An interview candidate gave the following awful implementation of the factorial function. (Recall that factorial is notated "n!" , and is defined as the product of all the integers from 1 to n. 0! is defined as 1. So 4! = 4 x 3 x 2 x 1 = 24.)

If you note that n! = n x ((n-1)!) then a recursive solution comes to mind. When asked to implement the factorial function in C, an interview candidate came up with this:

int F(int x){

return (x > 1) ? (x * F( — x)) : x;

}

Now, leaving aside for the moment the fact that this badly-named function does no bounds checking on the inputs, potentially consumes the entire stack, returns a wrong or nonsensical answer for inputs less than one, and is a recursive solution to a problem that can easily be solved with a simple lookup table, it has another big problem — it doesn't even return the correct answer for any input greater than one either! F(4) will return 6, not 24, in Microsoft C.

And yet the seemingly equivalent C#, JScript and VBScript programs return 24.

The question was "What the heck is up with that?"

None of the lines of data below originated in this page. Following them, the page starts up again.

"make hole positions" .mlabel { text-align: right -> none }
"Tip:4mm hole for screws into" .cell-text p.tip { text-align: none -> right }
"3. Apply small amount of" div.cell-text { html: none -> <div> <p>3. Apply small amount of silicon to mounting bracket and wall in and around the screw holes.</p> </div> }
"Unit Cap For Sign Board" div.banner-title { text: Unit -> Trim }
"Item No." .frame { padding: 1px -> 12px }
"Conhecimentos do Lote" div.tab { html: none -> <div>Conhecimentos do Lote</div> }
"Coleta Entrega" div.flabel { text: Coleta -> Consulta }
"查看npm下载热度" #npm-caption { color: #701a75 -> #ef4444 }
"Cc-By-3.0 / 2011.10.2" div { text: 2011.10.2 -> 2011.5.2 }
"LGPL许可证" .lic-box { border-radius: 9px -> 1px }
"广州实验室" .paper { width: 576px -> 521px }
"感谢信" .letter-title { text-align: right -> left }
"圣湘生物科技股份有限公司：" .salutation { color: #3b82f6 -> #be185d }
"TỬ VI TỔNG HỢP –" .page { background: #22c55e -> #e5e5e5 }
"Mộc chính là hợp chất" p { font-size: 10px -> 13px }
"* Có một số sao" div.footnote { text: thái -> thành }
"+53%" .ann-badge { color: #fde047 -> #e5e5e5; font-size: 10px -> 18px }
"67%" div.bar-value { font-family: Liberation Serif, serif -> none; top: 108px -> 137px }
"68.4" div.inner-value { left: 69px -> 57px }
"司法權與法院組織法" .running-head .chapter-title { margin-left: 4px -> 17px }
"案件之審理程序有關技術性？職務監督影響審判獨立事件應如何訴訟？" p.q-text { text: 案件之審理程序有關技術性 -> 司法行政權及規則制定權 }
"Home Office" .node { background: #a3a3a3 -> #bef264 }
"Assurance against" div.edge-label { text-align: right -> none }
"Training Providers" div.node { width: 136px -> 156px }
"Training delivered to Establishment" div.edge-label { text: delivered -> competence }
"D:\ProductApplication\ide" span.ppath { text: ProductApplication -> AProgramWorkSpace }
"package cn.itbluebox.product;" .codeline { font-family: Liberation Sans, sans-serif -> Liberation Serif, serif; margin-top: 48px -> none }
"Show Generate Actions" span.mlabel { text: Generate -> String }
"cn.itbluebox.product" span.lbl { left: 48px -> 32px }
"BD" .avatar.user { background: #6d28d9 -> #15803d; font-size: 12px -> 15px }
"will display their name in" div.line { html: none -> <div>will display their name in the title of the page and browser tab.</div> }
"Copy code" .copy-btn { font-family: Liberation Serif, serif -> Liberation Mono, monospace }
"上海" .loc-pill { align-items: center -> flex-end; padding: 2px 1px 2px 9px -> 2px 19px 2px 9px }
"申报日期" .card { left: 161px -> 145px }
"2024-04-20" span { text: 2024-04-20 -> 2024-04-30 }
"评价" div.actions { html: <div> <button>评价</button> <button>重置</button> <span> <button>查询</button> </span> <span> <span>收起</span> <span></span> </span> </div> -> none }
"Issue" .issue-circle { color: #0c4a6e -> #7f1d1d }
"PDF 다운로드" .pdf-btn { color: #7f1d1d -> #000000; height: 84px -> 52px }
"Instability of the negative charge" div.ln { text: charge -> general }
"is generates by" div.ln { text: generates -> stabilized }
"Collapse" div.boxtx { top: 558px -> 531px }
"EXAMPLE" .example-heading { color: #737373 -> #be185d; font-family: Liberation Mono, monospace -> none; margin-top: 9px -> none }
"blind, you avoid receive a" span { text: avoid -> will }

This looks perfectly straightforward. If x is 4, then we evaluate the consequence of the conditional operator...

4 * F(3)

= 4 * 3 * F(2)

= 4 * 3 * 2 * F(1)

= 4 * 3 * 2 * 1

= 24

right? What is broken with C?

Page 52 of K&R has the answer.

"C, like most languages, does not specify the order in which the operands of an operator are evaluated. (The exceptions are &&, ||, ? : and ','.) For example, in a statement like x = f()+g(); f may be evaluated before g or vice versa; thus if either f or g alters a variable on which the other depends, x can depend on the order of evaluation."

The Microsoft C compiler actually evaluates the function call first, which causes x to be decremented before the multiplication. So this is actually the same as

3 * F(3)

= 3 * 2 * F(1)

= 3 * 2 * 1

= 6.

Why does the specification call out that the compiler can choose any order for subexpression evaluation? Because then the compiler can choose to optimize the order so that it consumes a small number of stack or register slots for the results.

Of course, C was written back in the dark ages — the 1970's — when indeed most languages were pretty ill-specified and full of terrible "gotchas" like this. JScript, VBScript, C#, and most modern languages do guarantee that functions will be evaluated in left-to-right order. In all these languages,

x = f() + g() * h();

will evaluate f, then g, then h.

As K&R notes "The moral is that writing code that depends on order of evaluations is a bad programming practice in any language." Amen to that!